I find my way to this idea through WHOLENESS, oneness, singleness, entire-system-ness. ~ Thinking in Systems

droqen

It is a very simple idea and a very stupid idea. Everything exists, even overlapping and contradictory things. This comes back to Christopher Alexander's CENTERS and of course when my mind is like this, it is not like my other mind, my mind when it is ready to lump and categorize and record and whatnot. Right now the mind goes where it goes, and I follow. Everything exists.

droqen

#11
lists, lists, fucking lists. that's what was bothering me, in my very first quote. here are some lists.

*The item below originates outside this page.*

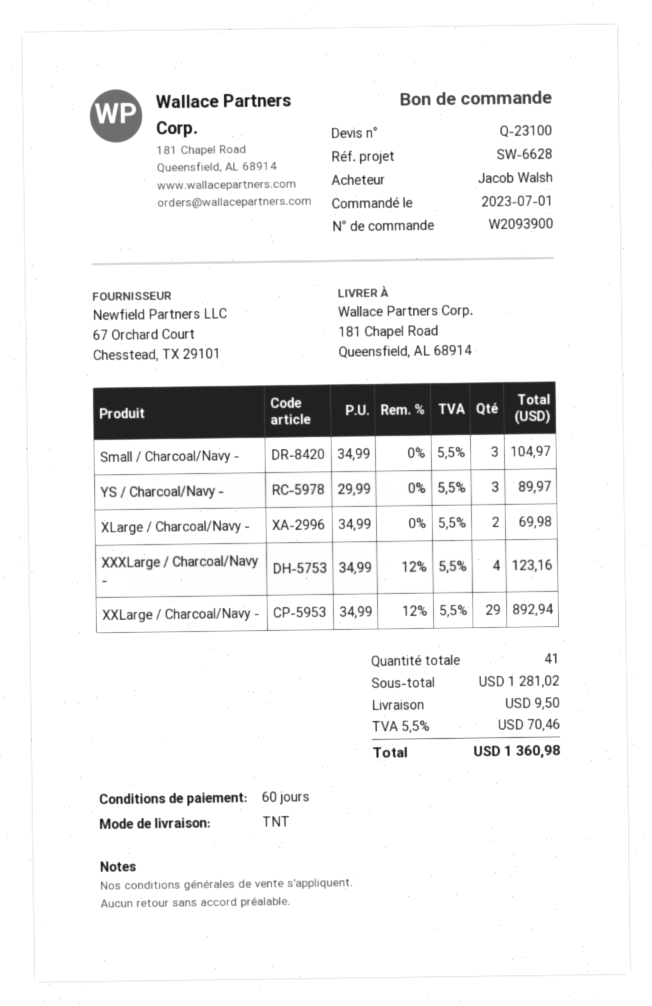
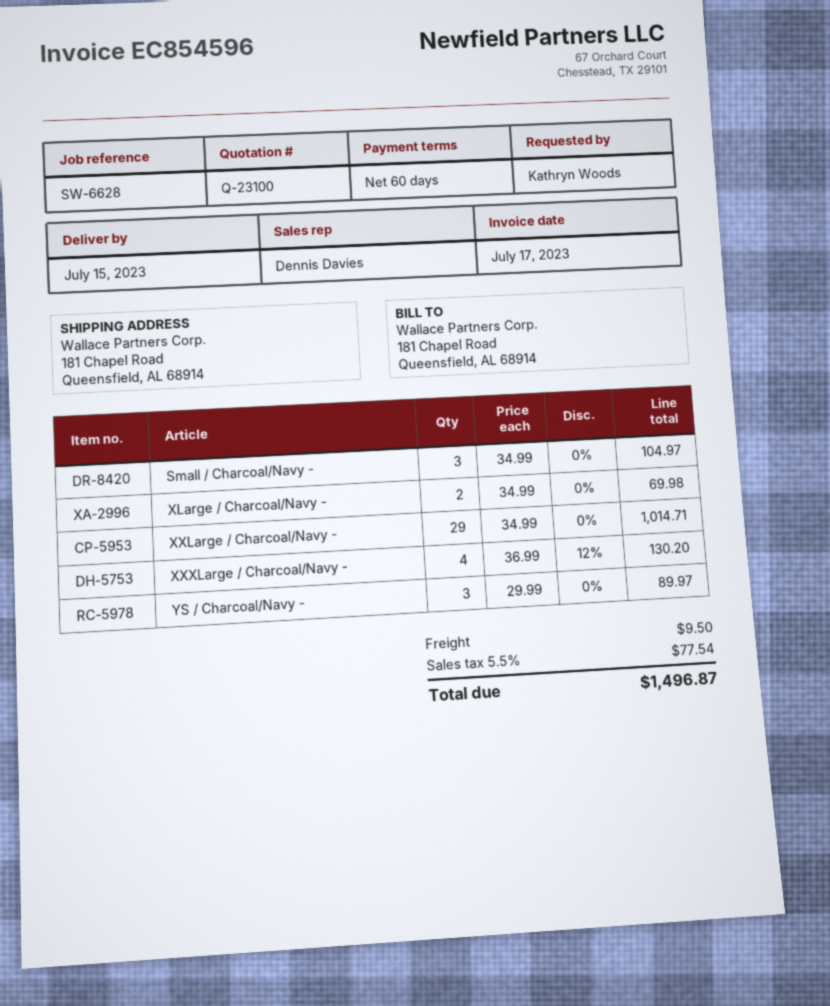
ordered by: Jacob Walsh -> Kathryn Woods
XXXLarge / Charcoal/Navy -: 4 x 34.99 - 12% = 123.16 -> 4 x 36.99 - 12% = 130.20
XXLarge / Charcoal/Navy -: 29 x 34.99 - 12% = 892.94 -> 29 x 34.99 = 1014.71
tax: 5.5% = 70.46 -> 5.5% = 77.54
total: 1360.98 -> 1496.87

Quotethumb sticks, virtual characters and environments, living rooms, fingers, laser rifles, loading screens, save points, and the end of the world

Quotesemiotics, actions, and systems

Quoteactual, material, cultural, and formal

Quotethe player's proprioceptive awareness of . . .
   the videogame's material form
      (controllers, screens, rumble motors, etc.),
   the audiovisual signs
      (characters, a projected world, music, menus, etc.), and
   the various interrelations between all three

Lists within lists within lists. My experience of reading this is akin to wading through a trashheap; these examples are not wielded with beautiful precision but tossed haphazardly this way and that. I have no notion that the examples 'rumble motors' or 'save points' are really meant to evoke any thing in particular in me, only that they are videogame things to be added to the fire.

Without faith in these lesser lists what faith can I have in those greater ones? I am tempted to say I am nitpicking style however this piece is an explicit advocate for the position that form should not be ignored in favour of some 'content', and this is a position I agree with, so I will carry on in this way.

~ Lists

droqen

Wading through a trashheap is alright, but walking through a complex and densely layered place is Better. No wonder the interest I have in poetry.

droqen

It is a thick and stuplime enumeration of all the things that add up to the whole-which-must-be-considered. It leaves me sluggish (Or maybe that's the airport sleepiness talking, but I don't think so).

droqen

With the spirit of perceiving the wholeness I refuse in principle the validity of a statement assigning my sluggishness to either the thickness or the airport. All are facets of the same jewel of present experience.